> MATERIAL SUPPLIED:
══════════════════════════════

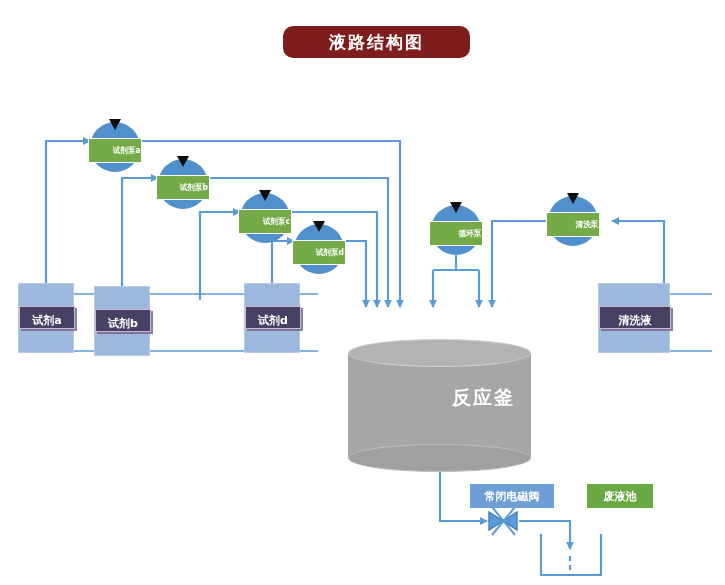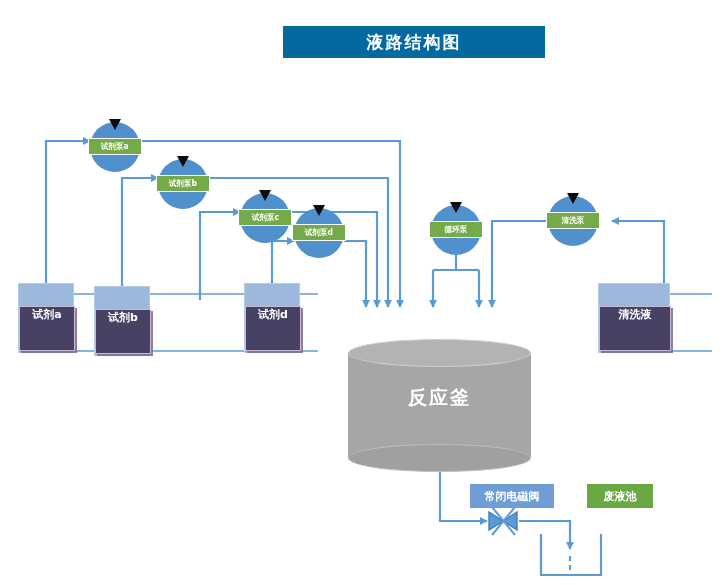--- a/index.html
+++ b/index.html
@@ -7,60 +7,60 @@
     width:725px;height:585px;
     background:#ffffff;
     font-family:"DejaVu Sans","Liberation Sans",sans-serif;
     overflow:hidden;position:relative;
   }
   #stage{position:absolute;left:0;top:0;width:725px;height:585px;}
   svg#diagram{position:absolute;left:0;top:0;width:725px;height:585px;}
 
   
   .title-banner{
-    position:absolute;left:283px;top:26px;width:262px;height:32px;
-    background:#0369a1;display:flex;align-items:center;justify-content:center;
+    position:absolute;left:283px;top:26px;width:187px;height:32px;
+    background:#7f1d1d;display:flex;align-items:center;justify-content:center;border-radius:10px;
   }
   .title-banner .t{
     color:#ffffff;font-size:17px;font-weight:bold;letter-spacing:2px;
     font-family:"DejaVu Sans","Liberation Sans",sans-serif;
   }
 
   
   .pump{position:absolute;width:50px;height:50px;}
   .pump .circle{
     position:absolute;left:0;top:0;width:50px;height:50px;border-radius:50%;
     background:#4f90cd;
   }
   .pump .notch{
     position:absolute;left:19px;top:-3px;width:0;height:0;
     border-left:6px solid transparent;border-right:6px solid transparent;
     border-top:11px solid #0d0d0d;
   }
   .pump .plate{
-    position:absolute;left:-2px;top:16px;width:54px;height:17px;
+    position:absolute;left:-2px;top:16px;width:54px;height:25px;
     background:#74ab48;border:1px solid #ffffff;box-sizing:border-box;
-    display:flex;align-items:center;justify-content:center;
+    display:flex;align-items:center;justify-content:flex-end;
   }
   .pump .plate span{
     color:#ffffff;font-size:8px;font-weight:bold;white-space:nowrap;
     transform:scaleX(.95);
   }
 
   
   .bottle{position:absolute;width:56px;height:70px;}
   .bottle .body{
     position:absolute;left:0;top:0;width:56px;height:70px;
     background:#9cb9dd;border:1px solid #b7c9e4;box-sizing:border-box;
   }
   .bottle .plate{
-    position:absolute;left:1px;top:23px;width:56px;height:45px;
+    position:absolute;left:1px;top:23px;width:56px;height:23px;
     background:#474163;border:1px solid #c9b9d4;box-sizing:border-box;
     box-shadow:2px 2px 0 rgba(120,105,140,.85);
-    display:flex;align-items:flex-start;justify-content:center;
+    display:flex;align-items:flex-end;justify-content:center;
   }
   .bottle .plate span{color:#ffffff;font-size:11px;font-weight:bold;white-space:nowrap;}
   .bottle.wide{width:72px;}
   .bottle.wide .body{width:72px;}
   .bottle.wide .plate{width:72px;}
 
   
   .reactor{position:absolute;left:348px;top:339px;width:183px;height:133px;}
   .reactor .side{
     position:absolute;left:0;top:14px;width:183px;height:105px;
@@ -69,21 +69,21 @@
   .reactor .top{
     position:absolute;left:0;top:0;width:183px;height:28px;border-radius:50%;
     background:#b3b3b3;border:1px solid #d0d0d0;box-sizing:border-box;
   }
   .reactor .bottom{
     position:absolute;left:0;top:105px;width:183px;height:28px;border-radius:50%;
     background:#a0a0a0;border:1px solid #bdbdbd;box-sizing:border-box;
   }
   .reactor .label{
     position:absolute;left:0;top:46px;width:183px;text-align:center;
-    color:#ffffff;font-size:19px;font-weight:bold;letter-spacing:2px;
+    color:#ffffff;font-size:19px;font-weight:bold;letter-spacing:2px;padding-left:44px;
   }
 
   
   .tag{
     position:absolute;height:19px;display:flex;align-items:center;justify-content:center;
     padding:12px 6px;box-sizing:border-box;
   }
   .tag span{color:#ffffff;font-size:11px;font-weight:bold;white-space:nowrap;}
   .tag.valve-tag{left:470px;top:484px;width:84px;background:#6f9ed4;}
   .tag.waste-tag{left:575px;top:484px;width:66px;background:#6aa843;margin-left:12px;}
@@ -172,21 +172,21 @@
   </div>
 
   <div class="pump" style="left:240px;top:193px;">
     <div class="circle"></div>
     <div class="notch"></div>
     <div class="plate">
       <span>试剂泵c</span>
     </div>
   </div>
 
-  <div class="pump" style="left:294px;top:208px;">
+  <div class="pump" style="left:294px;top:224px;">
     <div class="circle"></div>
     <div class="notch"></div>
     <div class="plate">
       <span>试剂泵d</span>
     </div>
   </div>
 
   <div class="pump" style="left:431px;top:205px;">
     <div class="circle"></div>
     <div class="notch"></div>

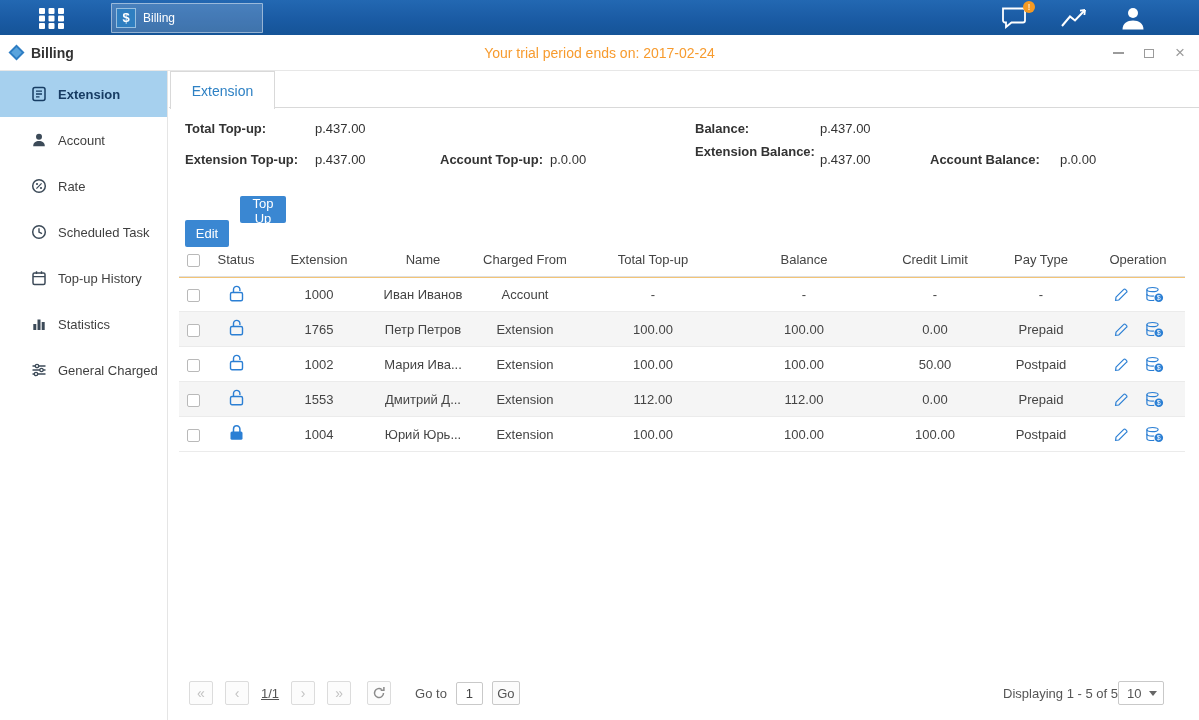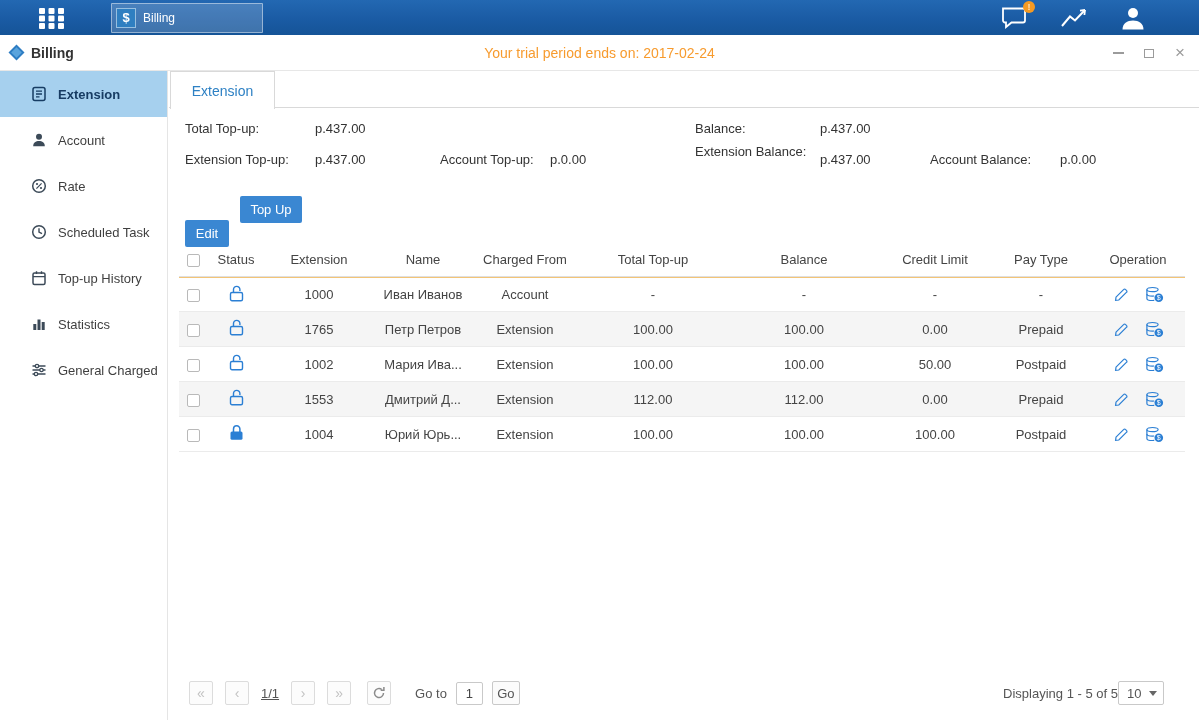--- a/index.html
+++ b/index.html
@@ -66,28 +66,28 @@
   .tabbar { height:37px; border-bottom:1px solid #d9d9d9; }
   .tab-active {
     position:absolute; left:1px; top:0; width:105px; height:38px; background:#fff;
     border:1px solid #d9d9d9; border-bottom:none; z-index:2;
     display:flex; align-items:center; justify-content:center;
     color:#2e81c4; font-size:14px; cursor:pointer;
   }
 
   .summary { position:absolute; left:0; top:0; right:0; height:170px; }
   .sum-item { position:absolute; white-space:nowrap; font-size:13px; color:#333; }
-  .sum-label { font-weight:normal; }
+  .sum-label { font-weight:bold; }
 
   .btn-blue {
     position:absolute; top:125px; height:27px; background:#3a87d2; border:none; border-radius:2px;
     color:#fff; font-size:13px; font-family:inherit; cursor:pointer; padding:0 10px;
   }
   #edit-btn { left:16px; width:44px;margin-top:24px; }
-  #topup-btn { left:71px; width:62px; }
+  #topup-btn { left:71px; width:46px; }
 
   
   .table { position:absolute; left:10px; top:172px; width:1006px; }
   .t-row, .t-head {
     display:grid;
     grid-template-columns:28px 58px 108px 100px 104px 152px 150px 112px 100px 94px;
     align-items:center;
   }
   .t-head { height:34px; border-bottom:1px solid #e0e0e0; color:#444; }
   .t-head > div { text-align:center; }

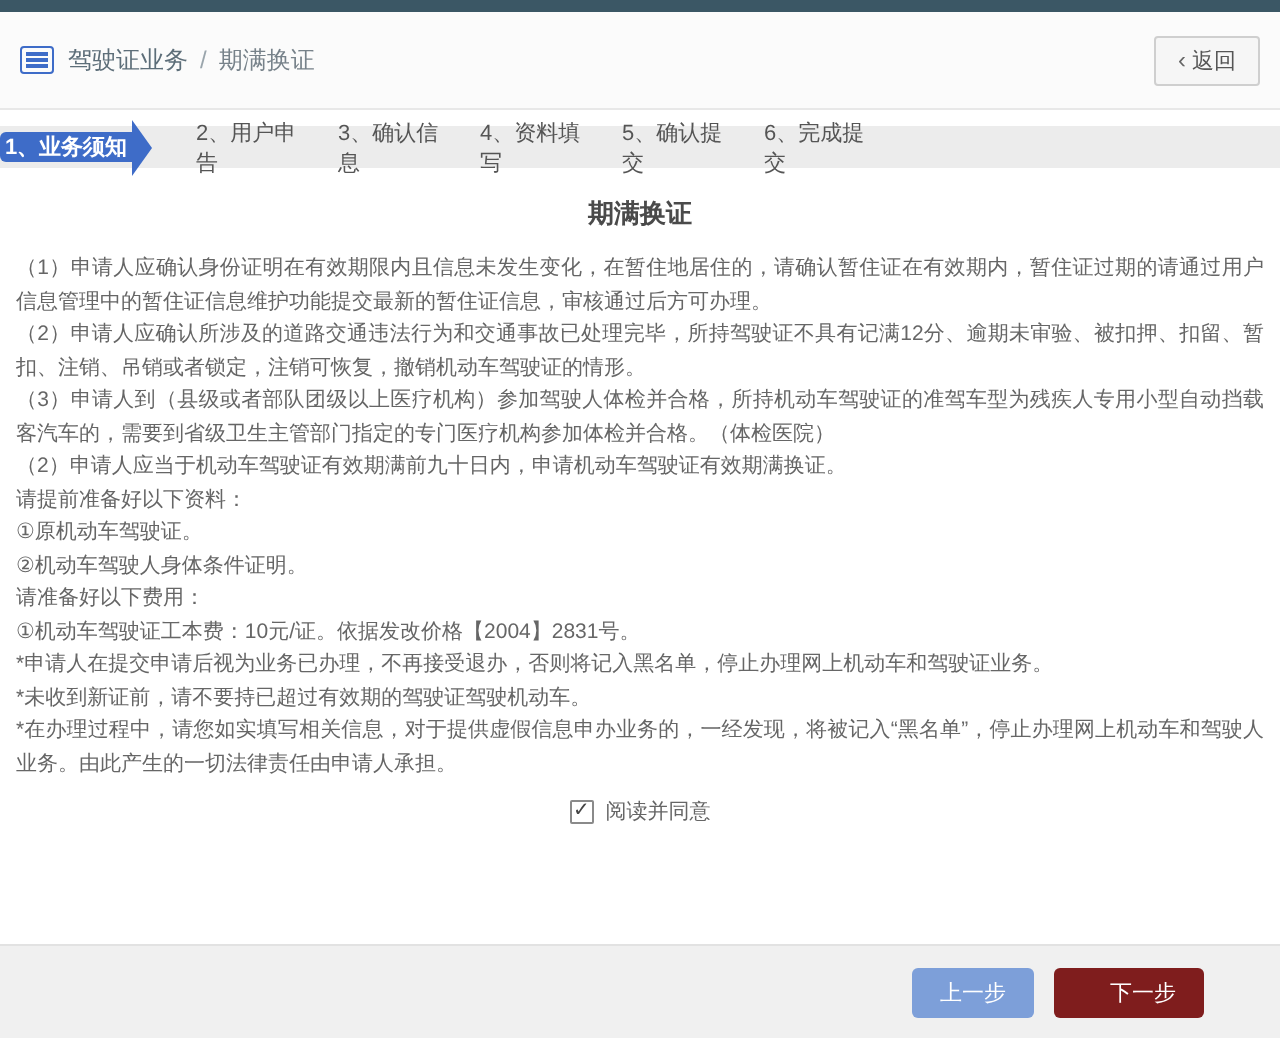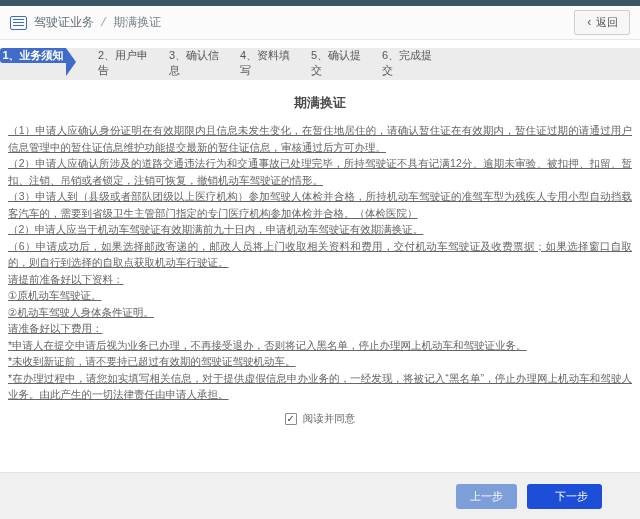--- a/index.html
+++ b/index.html
@@ -10,26 +10,25 @@
     color: #666;
     overflow: hidden;
   }
   .app { width: 640px; height: 519px; display: flex; flex-direction: column; background: #fff; }
 
   
   .topbar { height: 6px; background: #3b5765; flex: none; }
 
   
   .header {
-    height: 34px; flex: none;
+    height: 49px; flex: none;
     display: flex; align-items: center;
     padding: 0 10px;
     background: #fbfbfb;
     border-bottom: 1px solid #e8e8e8;
-    font-family: Liberation Mono, monospace;
   }
   .menu-icon {
     width: 17px; height: 14px; margin-right: 7px;
     border: 1.5px solid #3e6cc8; border-radius: 2px;
     position: relative; flex: none;
   }
   .menu-icon i {
     position: absolute; left: 2px; right: 2px; height: 1.5px;
     background: #3e6cc8;
   }
@@ -45,24 +44,24 @@
     background: #f6f6f6;
     font-size: 11px; color: #555;
     padding: 4px 11px;
     display: flex; align-items: center; gap: 3px;
     cursor: pointer;
   }
   .back-btn .arr { font-size: 12px; line-height: 1; color: #666; }
 
   
   .steps {
-    height: 32px; flex: none;
+    height: 21px; flex: none;
     margin-top: 8px;
     background: #ececec;
-    display: flex; align-items: flex-start;
+    display: flex; align-items: center;
     font-size: 11px;
   }
   .step { display: flex; align-items: center; color: #555; position: relative; }
   .step.plain { width: 71px; padding-left: 14px; }
   .step.active {
     width: 66px; flex: none;
     background: #3e6cc8; color: #fff;
     justify-content: center;
     border-radius: 3px 0 0 3px;
     font-weight: bold;
@@ -80,21 +79,20 @@
   .content h1 {
     text-align: center;
     font-size: 13px; font-weight: bold; color: #4a4a4a;
     margin: 4px 0 10px 0;
   }
   .content p {
     font-size: 10.5px;
     line-height: 16.5px;
     color: #666;
     text-align: justify;
-    text-decoration: underline;
   }
   .agree-row {
     margin-top: 9px;
     display: flex; justify-content: center; align-items: center; gap: 6px;
     font-size: 10.5px; color: #666;
   }
   .checkbox {
     width: 12px; height: 12px; flex: none;
     border: 1px solid #8a8a8a; border-radius: 1px;
     background: #fff;
@@ -112,21 +110,21 @@
     padding-right: 38px; gap: 10px; margin-top: 24px;
   }
   .btn {
     font-size: 11px; color: #fff;
     border: none; border-radius: 3px;
     padding: 5px 14px;
     cursor: pointer;
     font-family: inherit;
   }
   .btn.prev { background: #7d9fd9; }
-  .btn.next { background: #1d4ed8; padding-left: 28px; }
+  .btn.next { background: #7f1d1d; padding-left: 28px; }
 </style>
 </head>
 <body>
 
 <div class="app">
 
   <div class="topbar"></div>
 
   <div class="header">
     <span class="menu-icon">
@@ -166,25 +164,25 @@
       <span>6、完成提交</span>
     </div>
   </div>
 
   <div class="content">
     <h1>期满换证</h1>
     <p>（1）申请人应确认身份证明在有效期限内且信息未发生变化，在暂住地居住的，请确认暂住证在有效期内，暂住证过期的请通过用户信息管理中的暂住证信息维护功能提交最新的暂住证信息，审核通过后方可办理。</p>
     <p>（2）申请人应确认所涉及的道路交通违法行为和交通事故已处理完毕，所持驾驶证不具有记满12分、逾期未审验、被扣押、扣留、暂扣、注销、吊销或者锁定，注销可恢复，撤销机动车驾驶证的情形。</p>
     <p>（3）申请人到（县级或者部队团级以上医疗机构）参加驾驶人体检并合格，所持机动车驾驶证的准驾车型为残疾人专用小型自动挡载客汽车的，需要到省级卫生主管部门指定的专门医疗机构参加体检并合格。（体检医院）</p>
     <p>（2）申请人应当于机动车驾驶证有效期满前九十日内，申请机动车驾驶证有效期满换证。</p>
-    <p>（6）申请成功后，如果选择邮政寄递的，邮政人员将上门收取相关资料和费用，交付机动车驾驶证及收费票据；如果选择窗口自取的，则自行到选择的自取点获取机动车行驶证。</p>
     <p>请提前准备好以下资料：</p>
     <p>①原机动车驾驶证。</p>
     <p>②机动车驾驶人身体条件证明。</p>
     <p>请准备好以下费用：</p>
+    <p>①机动车驾驶证工本费：10元/证。依据发改价格【2004】2831号。</p>
     <p>*申请人在提交申请后视为业务已办理，不再接受退办，否则将记入黑名单，停止办理网上机动车和驾驶证业务。</p>
     <p>*未收到新证前，请不要持已超过有效期的驾驶证驾驶机动车。</p>
     <p>*在办理过程中，请您如实填写相关信息，对于提供虚假信息申办业务的，一经发现，将被记入“黑名单”，停止办理网上机动车和驾驶人业务。由此产生的一切法律责任由申请人承担。</p>
 
     <div class="agree-row">
       <span class="checkbox">
         <span>✓</span>
       </span>
       <span>阅读并同意</span>
     </div>

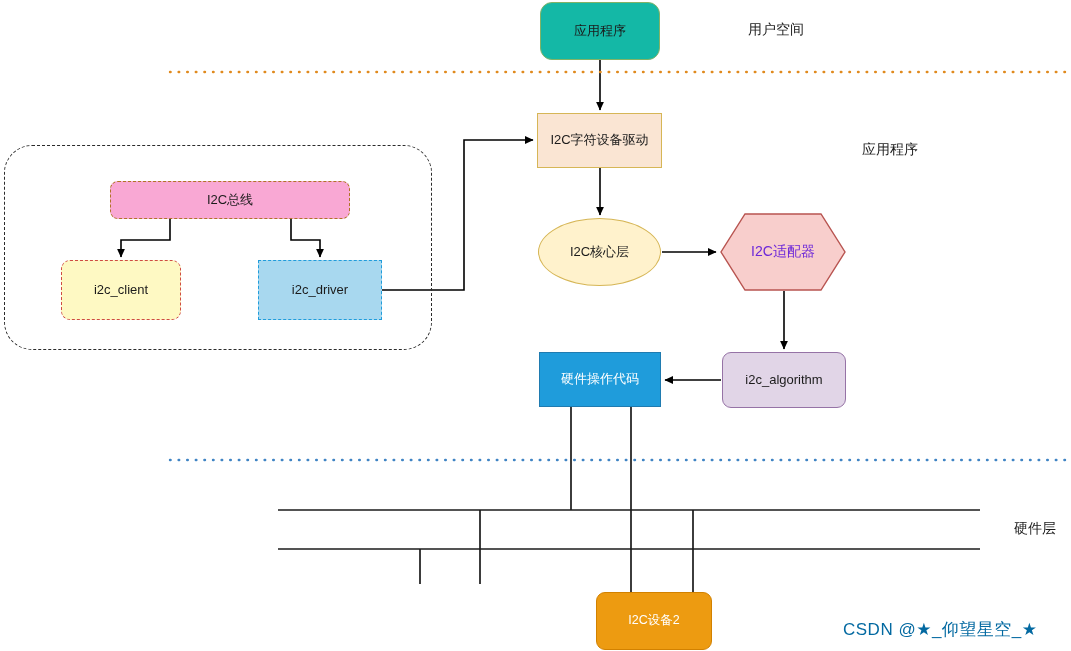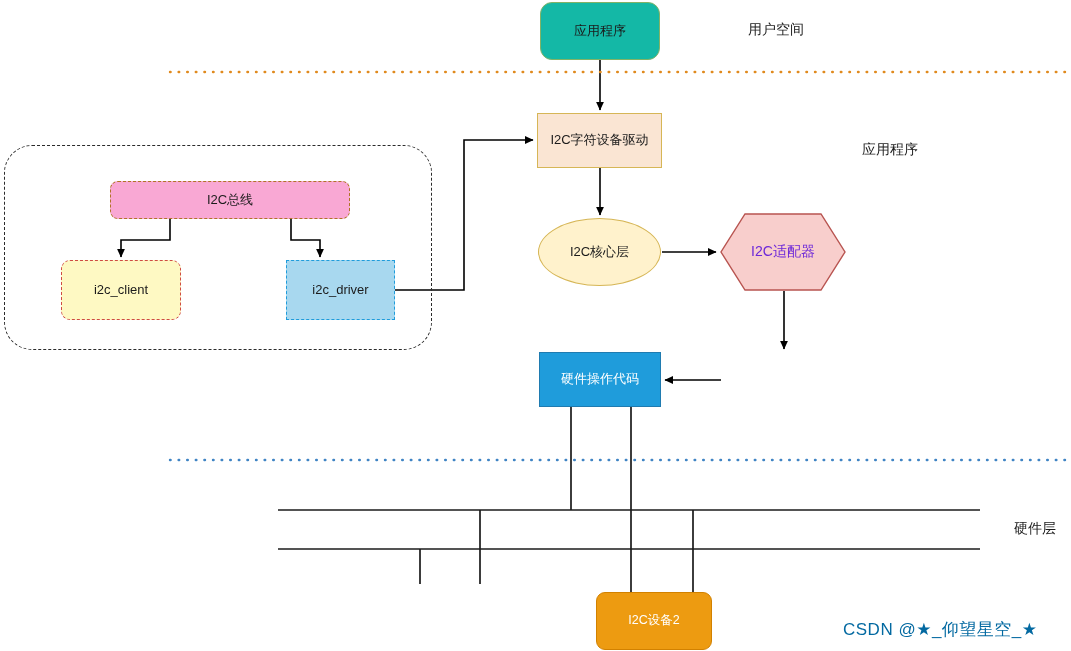--- a/index.html
+++ b/index.html
@@ -84,24 +84,23 @@
   
   .n-client {
     left: 61px; top: 260px; width: 120px; height: 60px;
     background: #fef9c3;
     border: 1.4px dashed #cf4b43;
     border-radius: 9px;
     align-items: center;
   }
   
   .n-driver {
-    left: 258px; top: 260px; width: 109px; height: 60px;
+    left: 258px; top: 260px; width: 124px; height: 60px;
     background: #a8d8ef;
     border: 1.4px dashed #1f9cdb;
-    margin-left: 28px;
   }
   
   .group-box {
     position: absolute;
     left: 4px; top: 145px; width: 428px; height: 205px;
     border: 1.6px dashed #2b2b2b;
     border-radius: 28px;
     box-sizing: border-box;
   }
   
@@ -210,20 +209,23 @@
     <span>I2C核心层</span>
   </div>
 
   <div class="n-adapter-wrap">
     <svg width="126" height="78" viewBox="0 0 126 78">
       <polygon points="25,1 101,1 125,39 101,77 25,77 1,39" fill="#f8cecc" stroke="#b85450" stroke-width="1.4"></polygon>
     </svg>
     <div class="n-adapter-label">I2C适配器</div>
   </div>
 
+  <div class="node n-algo">
+    <span>i2c_algorithm</span>
+  </div>
 
   <div class="node n-hwcode">
     <span>硬件操作代码</span>
   </div>
 
   <div class="node n-bus">
     <span>I2C总线</span>
   </div>
 
   <div class="node n-client">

══════════════════════════════

> REQUIRED ACTION:
Give the number of lines that hold the word "menu" in these records, with nothing added.

> ANSWER TO THIS PROBLEM:
3